I don’t. I climb into the bed, and she puts her arm around me, so that my head is on her chest, and she lightly strokes my hair. I’ve never done this with a girl before. In my living memory, I can’t actually recall being held in this way by anyone, let alone a woman. Let alone a tiny, five foot two woman. It feels… I can’t even describe how it feels. Despite her size, Kaya as an immeasurable strength to her that makes this somehow feel…normal.

“I get it, you know,” she whispers. “I do. I know that you hate me.”

God.

I close my eyes.

“You hate me, because you were with me. She needed you, and you weren’t at home where you were meant to be, because I talked you into staying with me.
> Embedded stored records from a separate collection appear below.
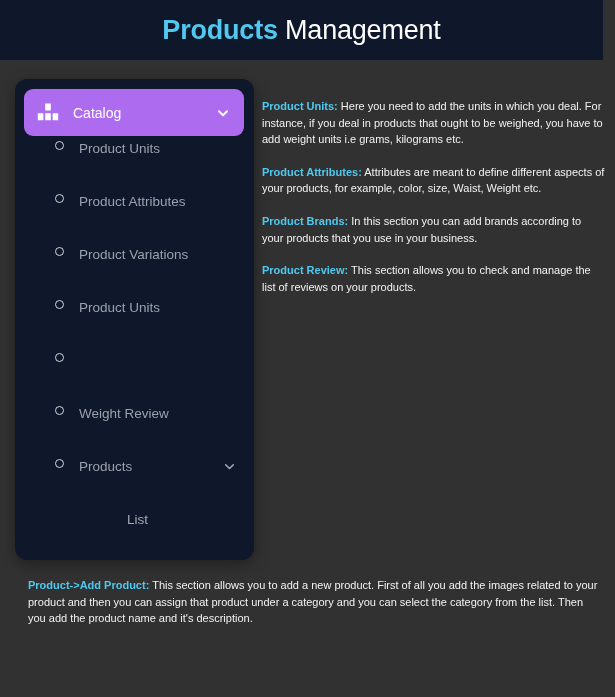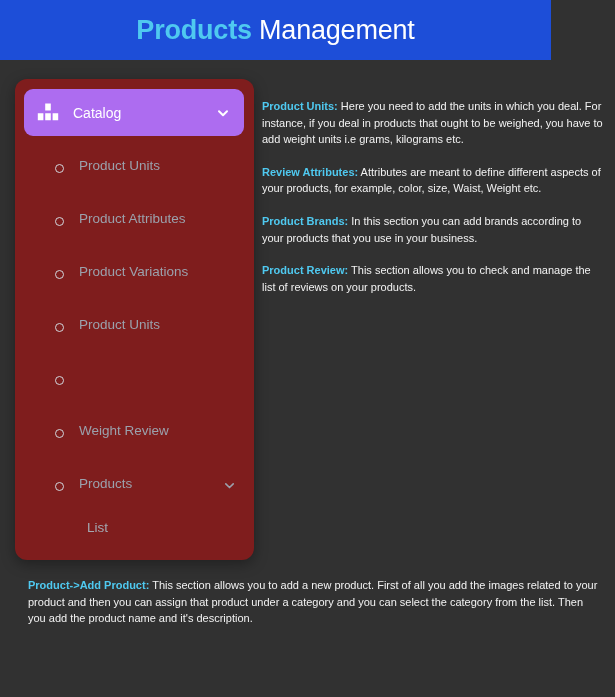--- a/index.html
+++ b/index.html
@@ -17,9 +17,9 @@
 
   
   #page-header {
-    width: 551px;
+    width: 603px;
     height: 60px;
-    background: #1d4ed8;
+    background: #0f172a;
     display: flex;
     align-items: center;
     justify-content: center;

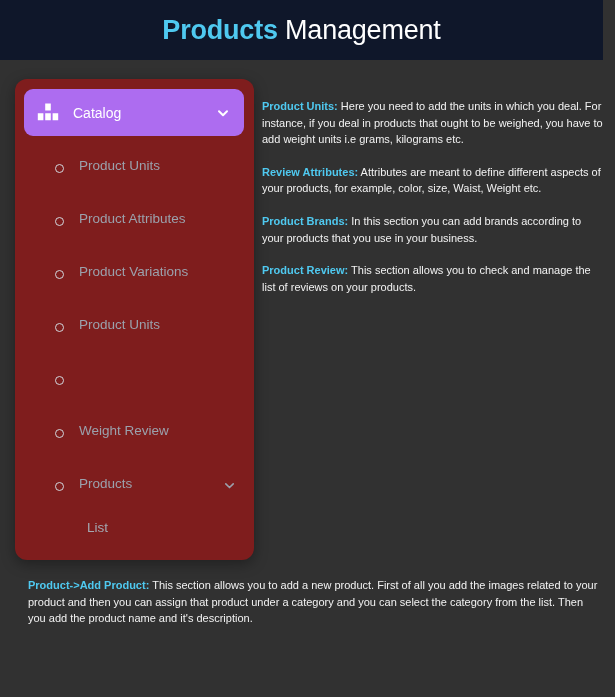--- a/index.html
+++ b/index.html
@@ -55,7 +55,7 @@
     top: 19px;
     width: 239px;
     height: 481px;
-    background: #7f1d1d;
+    background: #0f172a;
     border-radius: 12px;
     box-shadow: 0 4px 14px rgba(0,0,0,0.35);
     box-sizing: border-box;

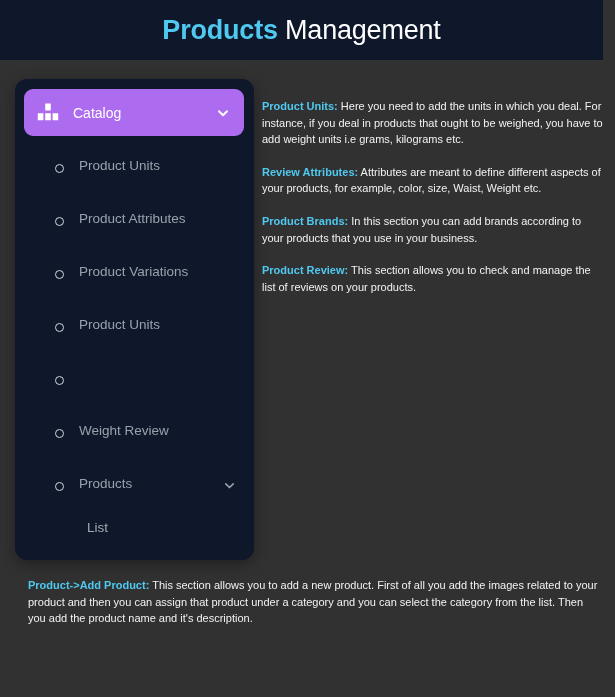--- a/index.html
+++ b/index.html
@@ -105,7 +105,7 @@
   }
   .menu-item {
     display: flex;
-    align-items: flex-end;
+    align-items: flex-start;
     height: 32px;
     padding: 0 18px 0 40px;
     margin-bottom: 21px;

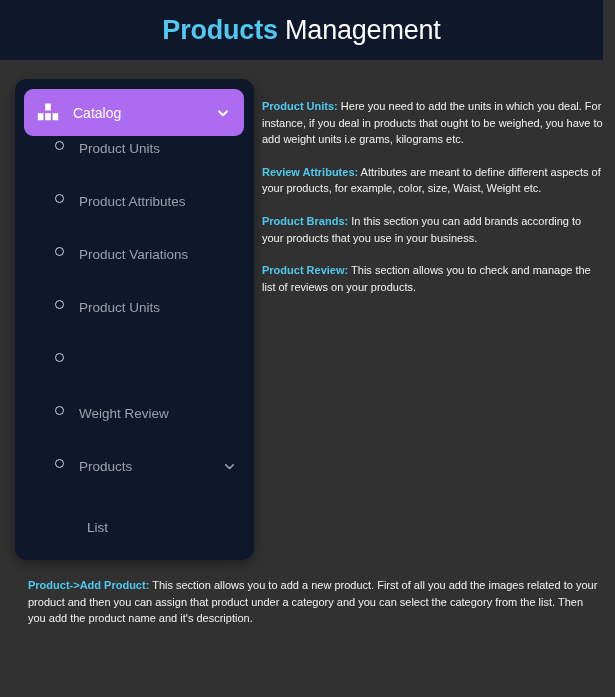--- a/index.html
+++ b/index.html
@@ -264,7 +264,7 @@
     </p>
 
     <p class="desc-block">
-      <span class="term">Review Attributes:</span><span class="sr-line"> Attributes are meant to define different aspects of your products, for example, color, size, Waist, Weight etc.</span>
+      <span class="term">Product Attributes:</span><span class="sr-line"> Attributes are meant to define different aspects of your products, for example, color, size, Waist, Weight etc.</span>
     </p>
 
 

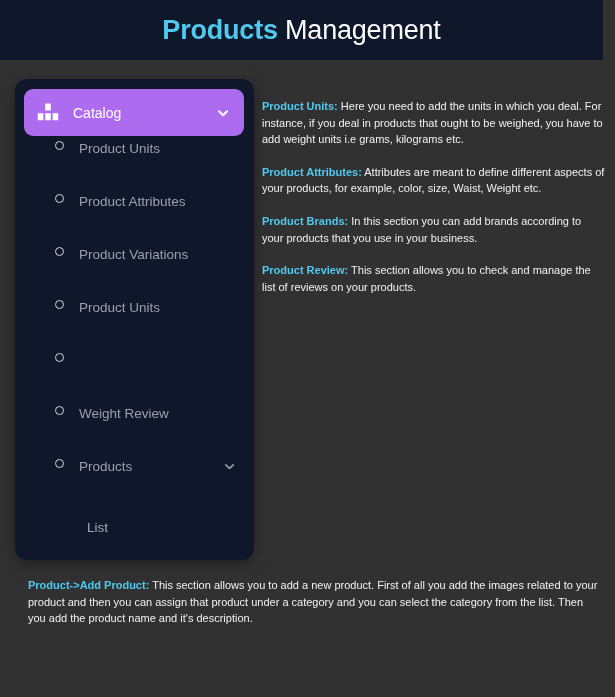--- a/index.html
+++ b/index.html
@@ -135,9 +135,8 @@
   }
   .sub-item {
     display: flex;
-    align-items: center;
     height: 30px;
-    padding-left: 72px;
+    padding-left: 112px;
     margin-bottom: 19px;
     box-sizing: border-box;
     cursor: pointer;

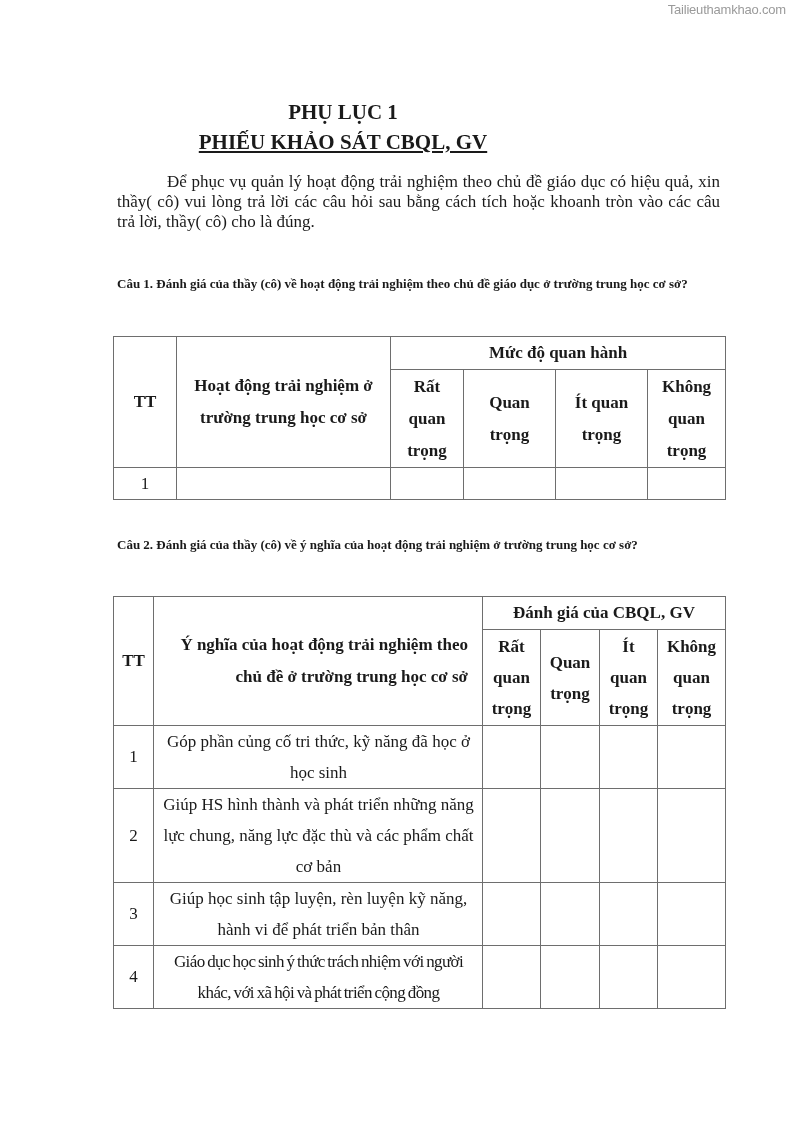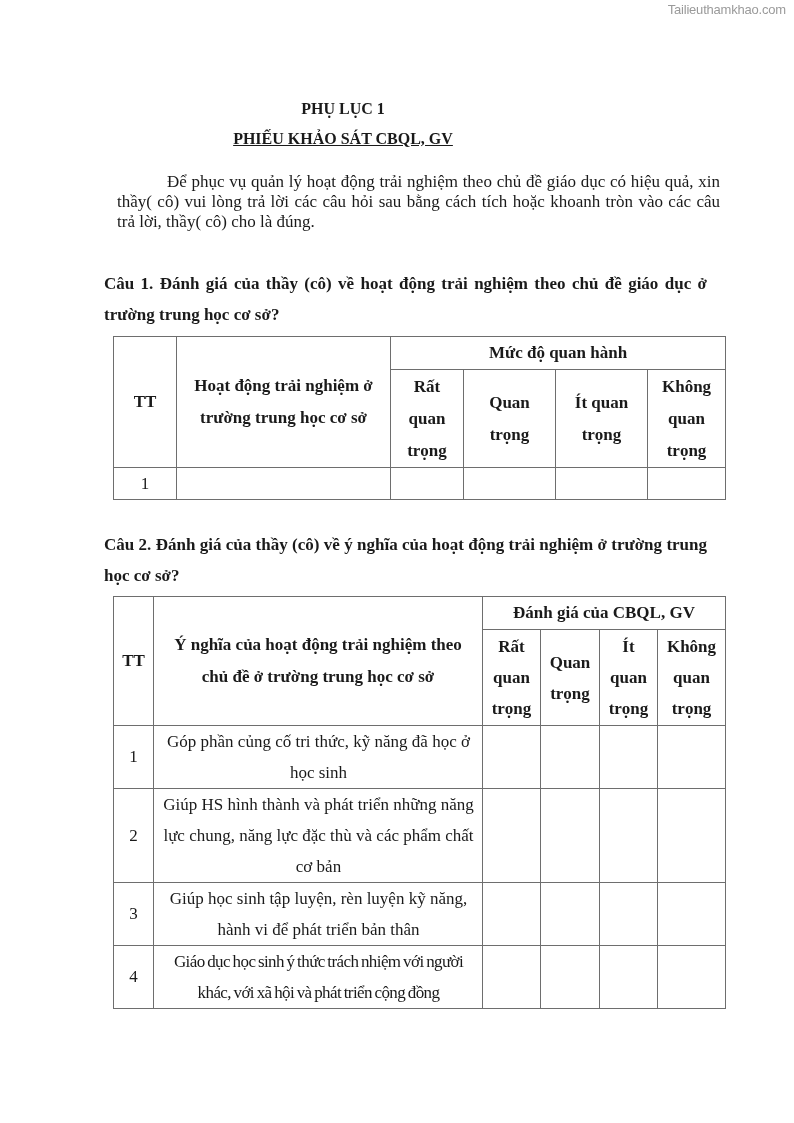--- a/index.html
+++ b/index.html
@@ -7,7 +7,7 @@
          font-family: "Liberation Serif", "DejaVu Serif", serif; color: #1a1a1a; }
   .watermark { position: absolute; top: 2px; right: 8px; font-family: "Liberation Sans", sans-serif;
                font-size: 13px; color: #9a9a9a; letter-spacing: -0.2px; }
-  .title { position: absolute; left: 0; width: 686px; text-align: center; font-weight: bold; font-size: 16px; }
+  .title { position: absolute; left: 0; width: 686px; text-align: center; font-weight: bold; font-size: 21px; }
   .para { position: absolute; left: 117px; width: 603px; font-size: 17px; line-height: 20px; text-align: justify; }
   .para .indent { display: inline-block; width: 50px; }
   .question { position: absolute; left: 104px; width: 603px; font-size: 17px; line-height: 31px; font-weight: bold; text-align: justify; text-align-last: left; }

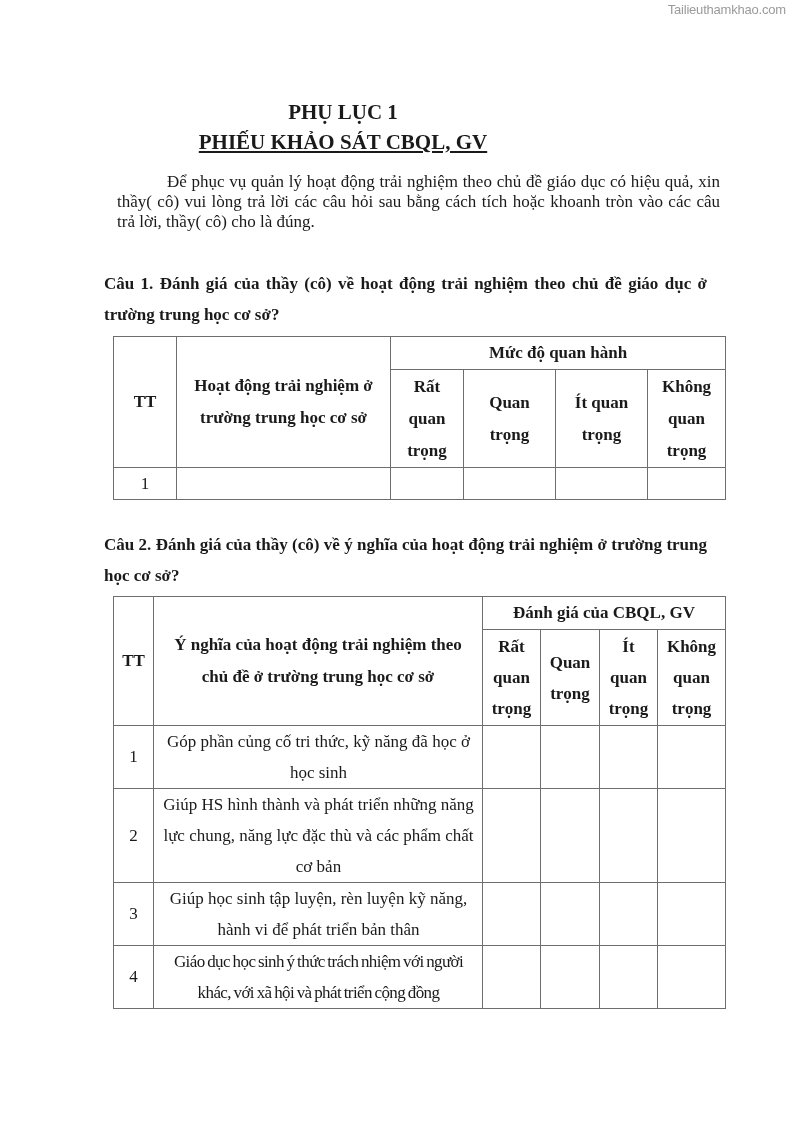--- a/index.html
+++ b/index.html
@@ -10,7 +10,7 @@
   .title { position: absolute; left: 0; width: 686px; text-align: center; font-weight: bold; font-size: 21px; }
   .para { position: absolute; left: 117px; width: 603px; font-size: 17px; line-height: 20px; text-align: justify; }
   .para .indent { display: inline-block; width: 50px; }
-  .question { position: absolute; left: 104px; width: 603px; font-size: 17px; line-height: 31px; font-weight: bold; text-align: justify; text-align-last: left; }
+  .question { position: absolute; left: 117px; width: 603px; font-size: 13px; line-height: 31px; font-weight: bold; text-align: justify; text-align-last: left; }
   table.grid { position: absolute; border-collapse: collapse; table-layout: fixed; }
   table.grid td { border: 1.5px solid #6e6e6e; padding: 0; vertical-align: middle; text-align: center; font-size: 17px; }
   .hdr { font-weight: bold; line-height: 32px; }

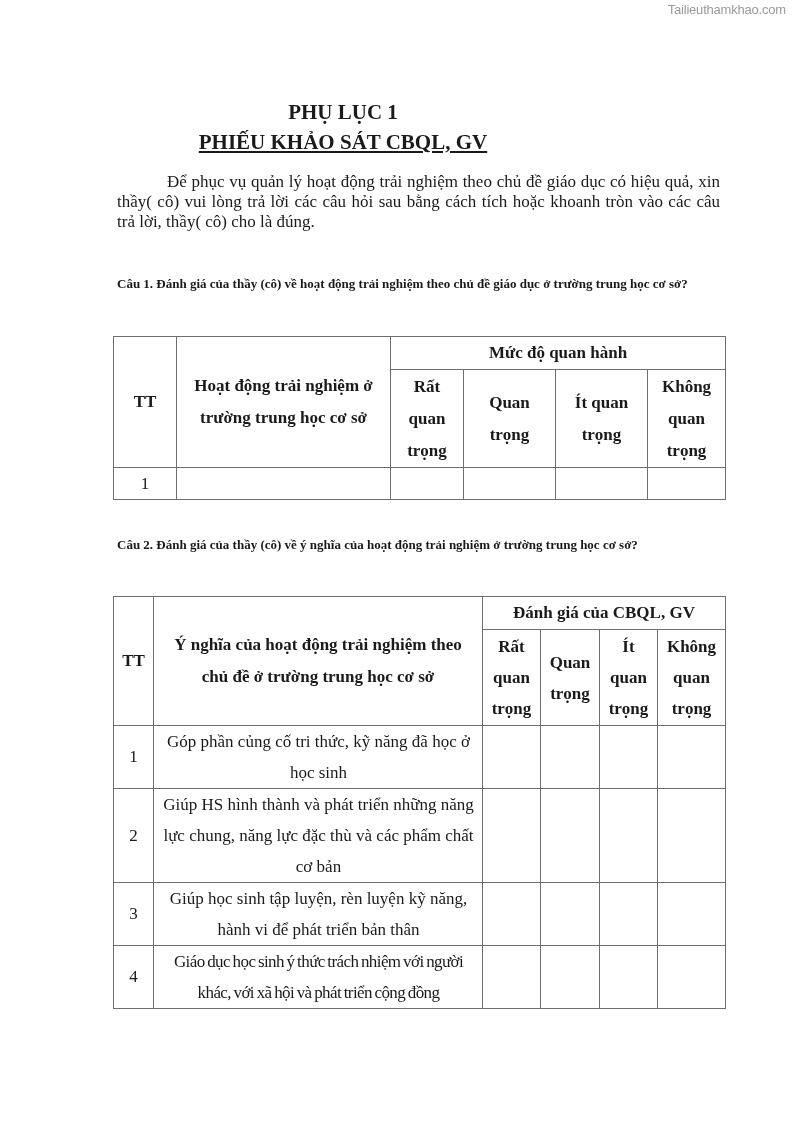--- a/index.html
+++ b/index.html
@@ -75,7 +75,7 @@
   <tbody>
       <tr style="height:30px;">
     <td rowspan="2" class="hdr">TT</td>
-    <td rowspan="2" class="hdr" style="padding:4px 14px;">Ý nghĩa của hoạt động trải nghiệm theo chủ đề ở trường trung học cơ sở</td>
+    <td rowspan="2" class="hdr" style="padding:4px 14px;text-align:right;">Ý nghĩa của hoạt động trải nghiệm theo chủ đề ở trường trung học cơ sở</td>
     <td colspan="4" class="hdr">Đánh giá của CBQL, GV</td>
   </tr>
   <tr style="height:96px;">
She needed you. She was dying, and you weren’t by her side. You were fucking me instead. So I understand, Mason. And it’s okay. It’s okay for you to hate me. I’m strong. I can love you enough for the both of us, until you’re ready to feel something else again.”

My eyes begin to sting once more. She says all of this so easily, like my anger toward her isn’t a vile, awful, spiky thing inside me that is constantly twisting and turning, making me feel gutted out and hollow. She sees it. She can feel it. I’ve been trying to push it down, to stamp it out altogether for the longest time now, but no matter how hard I try, I just can’t seem to make it happen.

My feelings make no sense whatsoever.None. And yet, I feel fucking robbed. I didn’t get to say goodbye to my sister. I didn’t get to hold her as she died, the way Kaya is holding me now. I don’t think I’ll ever be able to forgive myselforher for that.